While gas prices are hovering just above $3 a gallon, relief may be in sight.
The price hikes Orange County has seen since Dec. 16 have started to fall, and GasBuddy predicts within a week prices in the region will be 15 cents to 20 cents lower than they are today.
“Prices are going back to where they should be,” GasBuddy petroleum analyst Allison Mac said. “They have been going up since Dec. 16 because of refinery issues. We saw prices go up here while the rest of the nation was seeing $1.99 prices.”
“Some of the refinery issues have been fixed and some of the refineries are back up and running. But the main thing here is that imports have increased,” she said.
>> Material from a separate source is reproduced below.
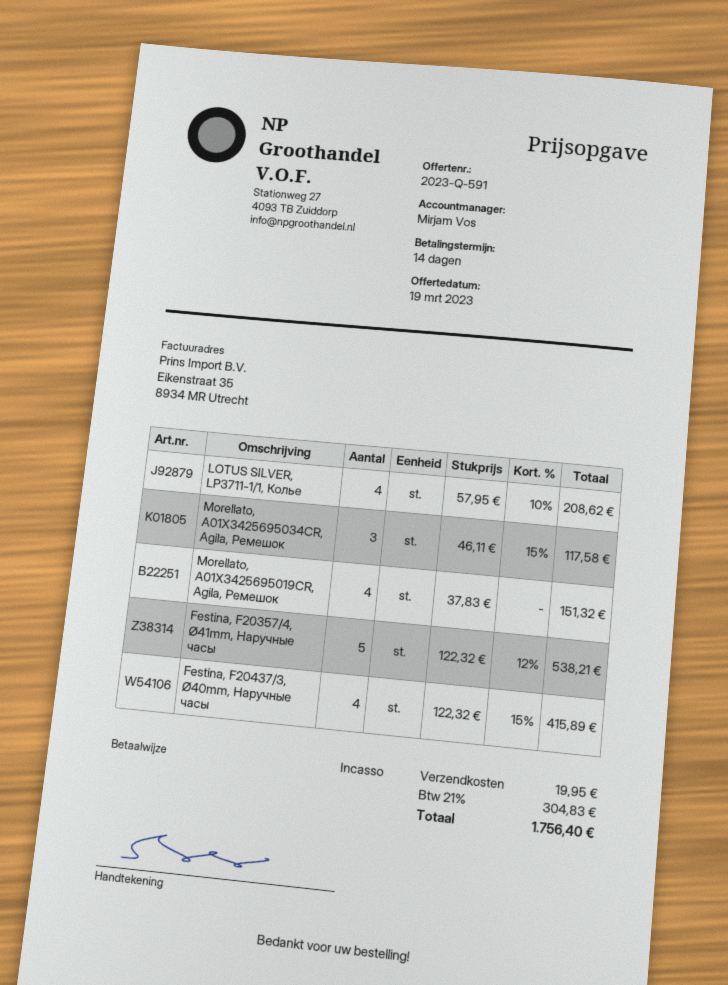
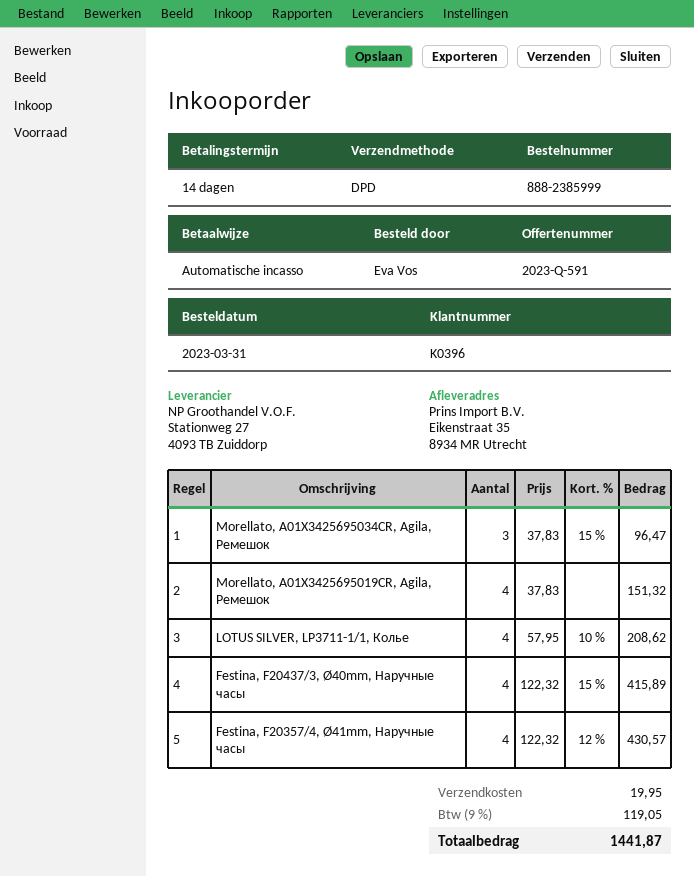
Morellato, A01X3425695034CR, Agila, Ремешок: 3 x 46.11 - 15% = 117.58 -> 3 x 37.83 - 15% = 96.47
Festina, F20357/4, Ø41mm, Наручные часы: 5 x 122.32 - 12% = 538.21 -> 4 x 122.32 - 12% = 430.57
tax: 21% = 304.83 -> 9% = 119.05
total: 1756.40 -> 1441.87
At the end of December, gas prices in Orange County rose more than 16 cents in a week because of partial shutdowns at two California refineries and a drop in imports of refined gasoline and gasoline ingredients.
A Tesoro refinery in Carson and a Chevron refinery in El Segundo were partially shut down Nov. 23 and Dec. 12, respectively.
Now that some of these issues have been resolved, Mac expects prices to fall.
An ExxonMobil refinery in Torrance has been down since last February. When the refinery re-opens, Mac expects motorists to find more relief at the pump. It is unknown at this time when the refinery will reopen.
Low crude oil prices have also added to low gas prices.
But Mac said in mid-February prices may increase as gas stations begin to switch to summer blend of gas from the winter blend.
The summer blend is roughly 12 cents a gallon more expensive to make than the winter blend. It is less likely to evaporate in hot weather than the winter blend, which means less air pollution.
Gas stations must switch to the winter blend by April 1.
As refineries switch from the winter to the summer blend, maintenance issues can arise, which can increase gas prices.